Vivint Smart Home Wins “Connected Home Camera Product of the Year” Award

Annual IoT Breakthrough awards program recognizes top companies, technologies and products in the global Internet-of-Things market

PROVO, Utah–(BUSINESS WIRE)–Vivint Smart Home, Inc. (NYSE:VVNT) a leading smart home company, today announced that IoT Breakthrough named the Vivint Doorbell Camera Pro its “Connected Home Camera Product of the Year” for 2021. The Vivint Doorbell Camera Pro is the first video doorbell designed to intelligently detect packages and proactively deter porch pirates.

This press release features multimedia. View the full release here: https://www.businesswire.com/news/home/20210111005395/en/

With a combination of intelligence, optics and deterrent features, the Vivint Doorbell Camera Pro helps prevent crime before it happens. (Photo: Business Wire)

With a combination of intelligence, optics and deterrent features, the Vivint Doorbell Camera Pro helps prevent crime before it happens. (Photo: Business Wire)

“Vivint has moved video doorbell cameras beyond awareness to deterrence,” said Jim Nye, chief product officer at Vivint. “During a time when online shopping has increased dramatically, the Vivint Doorbell Camera Pro can protect an increasing number of deliveries with a combination of intelligence, optics and deterrent features. Vivint is providing homeowners with peace of mind by helping to prevent crime before it happens.”

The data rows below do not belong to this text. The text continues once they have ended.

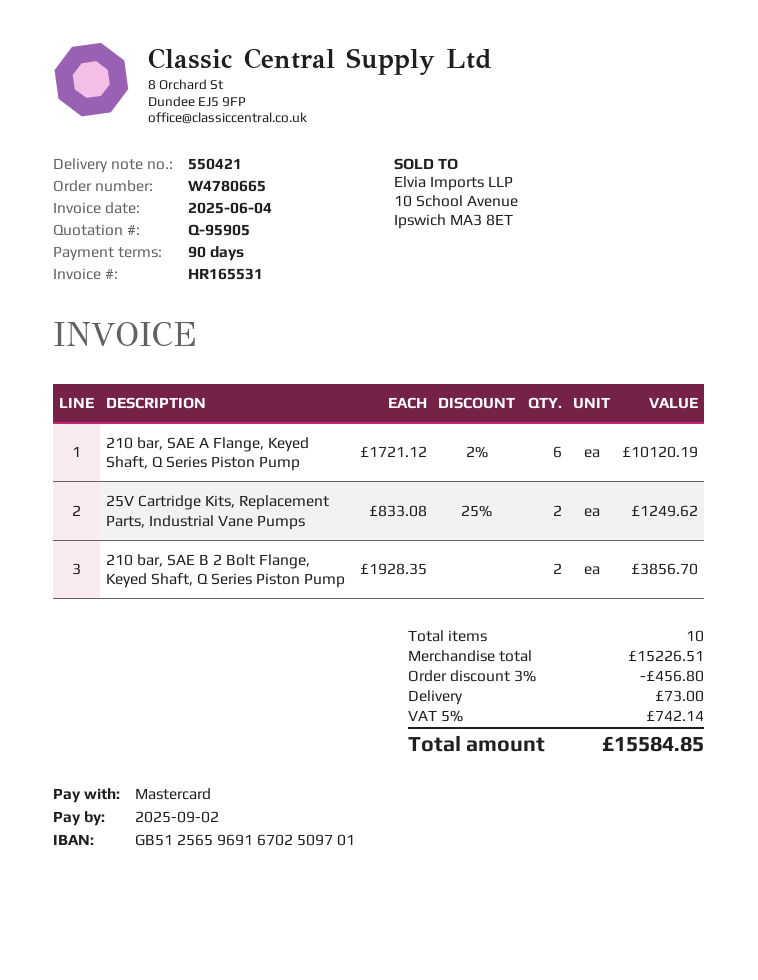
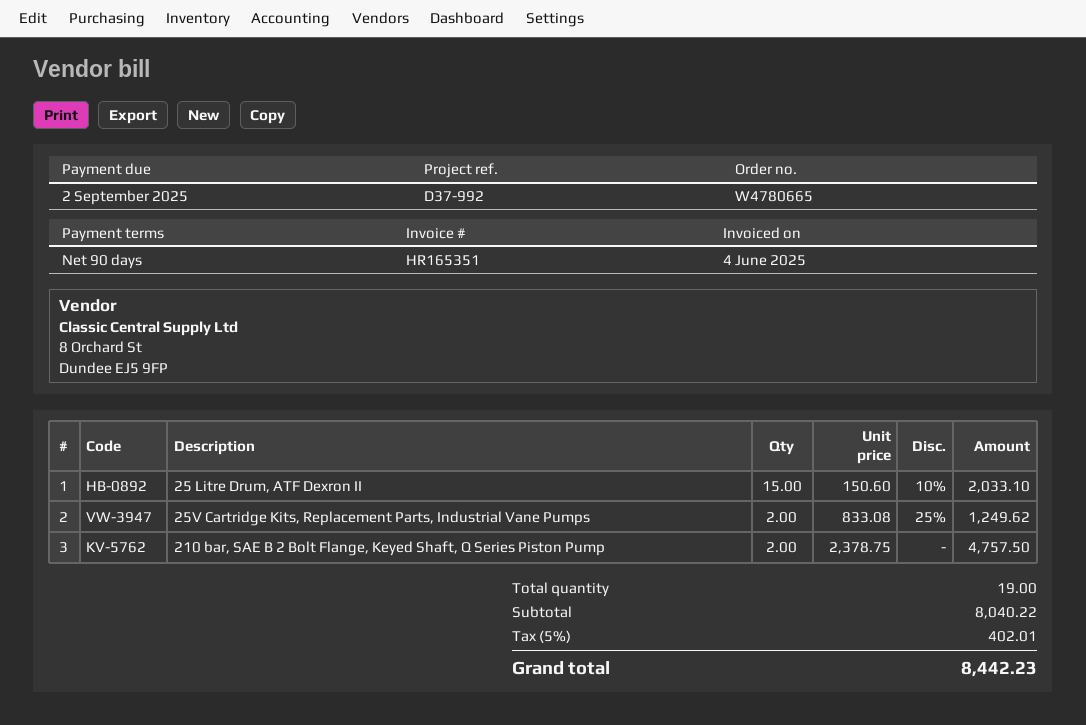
invoice number: HR165531 -> HR165351
210 bar, SAE A Flange, Keyed Shaft, Q Series Piston Pump: 6 x 1721.12 - 2% = 10120.19 -> none
210 bar, SAE B 2 Bolt Flange, Keyed Shaft, Q Series Piston Pump: 2 x 1928.35 = 3856.70 -> 2 x 2378.75 = 4757.50
25 Litre Drum, ATF Dexron II: none -> 15 x 150.60 - 10% = 2033.10
total quantity: 10 -> 19
subtotal: 15226.51 -> 8040.22
discount: 3% = 456.80 -> none
shipping: 73.00 -> none
tax: 5% = 742.14 -> 5% = 402.01
total: 15584.85 -> 8442.23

The Vivint Doorbell Camera Pro features the industry’s first true 180-degree vertical and 180-degree horizontal field of view, along with a 1:1 aspect ratio, so you can see both the faces of tall visitors and packages left directly below the camera. The camera’s Smart Deter analytics will intelligently detect a package and actively monitor your porch to keep it safe. If someone attempts to steal your delivery, Smart Deter will activate the camera’s deterrent features—a red LED light ring and a warning tone to alert the person that they have been spotted. This also triggers a notification to your smartphone.

IoT Breakthrough recognizes the innovators, leaders and visionaries from around the globe in a range of IoT categories, including industrial and enterprise IoT, smart city technology, connected home and home automation, connected car and many more. This year’s program attracted more than 3,850 nominations from companies all over the world.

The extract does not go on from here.